Although a Cartesian tensor is easy to write down, it's often very hard to work with, particularly when dealing with rotations. Just like our addition of angular momentum example above, the rotation of Cartesian tensors is reducible; we can split it into different sub-objects which rotate in different ways. We can see this by looking at one of the simplest possible tensors, the dyadic, which is a fancy word for a tensor made by sticking two vectors together:
\[ \begin{aligned} T_{ij} = U_i V_j. \end{aligned} \]
This can be rewritten by gathering certain terms together:
\[ \begin{aligned} U_i V_j = \frac{1}{3} (\vec{U} \cdot \vec{V}) \delta_{ij} + \frac{1}{2} (U_i V_j - U_j V_i) + \left( \frac{U_i V_j + U_j V_i}{2} - \frac{1}{3} (\vec{U} \cdot \vec{V}) \delta_{ij} \right). \end{aligned} \]
It's clear that these expressions are equal. But now we've managed to identify parts that transform differently under rotations. The first term is proportional to the dot product, which is a scalar; it doesn't transform at all under rotation. The second term is just the cross product, which rotates as a single (axial) vector. The leftover pieces are another tensor, specifically a symmetric tensor with trace zero; this happens to be precisely the 5-dimensional object which transforms irreducibly under the rotation group. The number of independent terms in each is 1 + 3 + 5, so we still have 9 terms in total.
This decomposition looks suspiciously like the decomposition of the sum of two \( j=1 \) angular momenta into objects with total \( j=0,1,2 \). This is, in fact, exactly what we have just done without knowing it. The pieces which transform uniformly under rotations that we have identified are examples of spherical tensors.
There is nothing special about our choice of the dyadic construction for this tensor; any two-index Cartesian tensor can be decomposed into a scalar, a vector, and a symmetric two-component tensor. You can see from how the Cartesian tensor rotates that we always treat it as a \( 1 \otimes 1 \) with respect to angular momentum \( l \), and the decomposition \( 2 \oplus 1 \oplus 0 \) follows from that.

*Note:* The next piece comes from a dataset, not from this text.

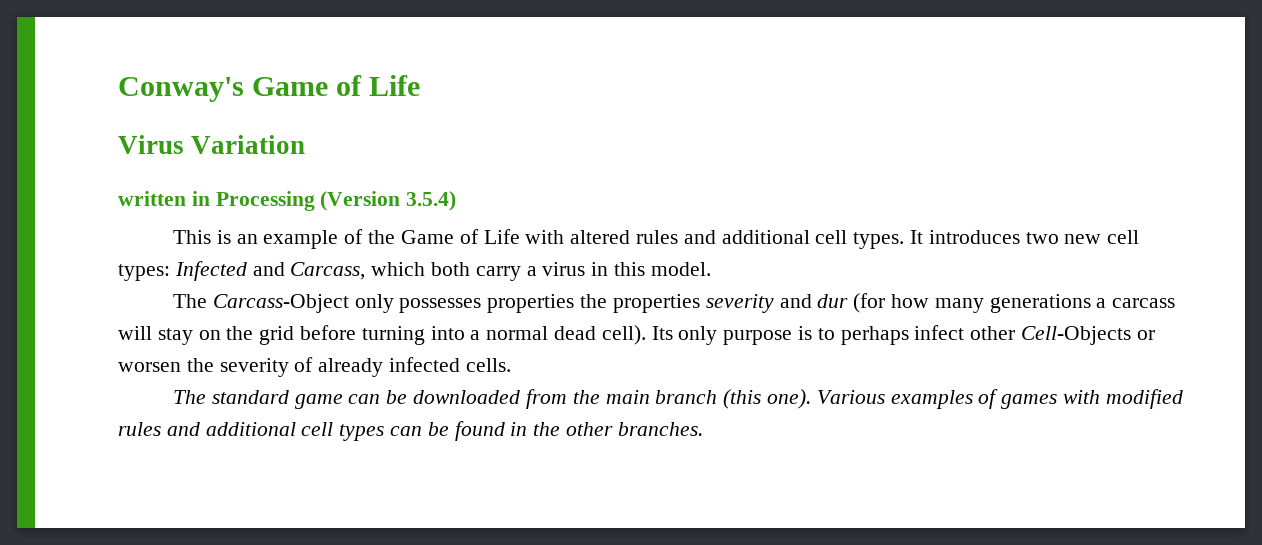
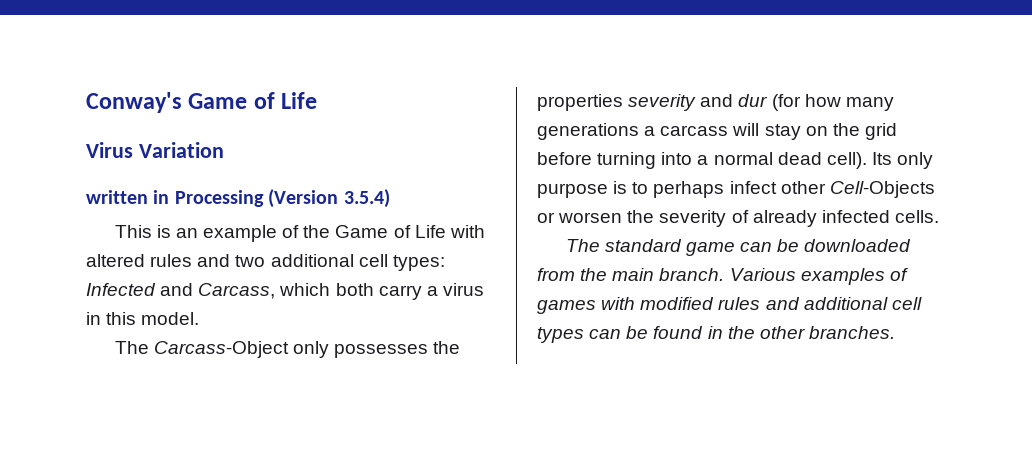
[721,230,1140,249] additional cell types. It introduces two new cell -> [235,254,388,267] two additional cell
[487,294,575,313] properties -> (429, 351) none
[655,389,811,409] branch (this one). -> [659,268,725,281] branch.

Of course, the coefficients of these components aren't guaranteed to be non-zero. Clearly if we take a two-index tensor which is already symmetric and traceless, then the scalar and vector parts will vanish. In our previous example of the inertia tensor \( I_{ij} \), the tensor is symmetric but not traceless; its trace (the sum of the diagonal moments) is exactly the \( j=0 \) component, and is easily verified to be invariant under rotations. For an antisymmetric two-index tensor \( T_{ij} = -T_{ji} \), only the vector component is non-zero (a simple example would be the cross product.)
Our solution to having reducible products of rotation matrices for angular momentum eigenstates was a change of basis; in the \( \ket{j m} \) basis, the rotation matrix was block-diagonal and irreducible. Similarly, a change of basis away from Cartesian coordinates will be very helpful here. We introduce a new, complex basis known as the spherical basis:
\[ \begin{aligned} \hat{e}_1 = -\frac{1}{\sqrt{2}} \left( \hat{x} + i\hat{y}\right) \\ \hat{e}_0 = \hat{z} \\ \hat{e}_{-1} = \frac{1}{\sqrt{2}} \left( \hat{x} - i\hat{y} \right). \end{aligned} \]
(I'm using the hats now to denote unit vectors, although you can take these as operator definitions too.) The complex nature of this basis makes it obvious that this is designed to work in quantum mechanics, although if you've studied the formulation of classical electromagnetism using complex numbers, you may recognize the \( \hat{e}_{\pm 1} \) vectors as the unit vectors describing left and right circular polarization of a light wave.
We can check that these vectors indeed define an orthonormal basis, as long as we're careful to keep track of complex conjugation:
\[ \begin{aligned} \hat{e}_q^\star \hat{e}_{q'} = \delta_{qq'} \end{aligned} \]
We can, of course, expand any arbitrary spatial vector in terms of the spherical basis components,
\[ \begin{aligned} \vec{X} = \sum_{q} \hat{e}_q^\star X_q \end{aligned} \]
where
\[ \begin{aligned} X_q = \hat{e}_q \cdot \vec{X}. \end{aligned} \]
We could have also expanded in the vectors \( \hat{e}_q \) instead of the conjugates \( \hat{e}_q^\star \); for our present purposes this won't change anything as long as we're consistent, so we'll use the convention above.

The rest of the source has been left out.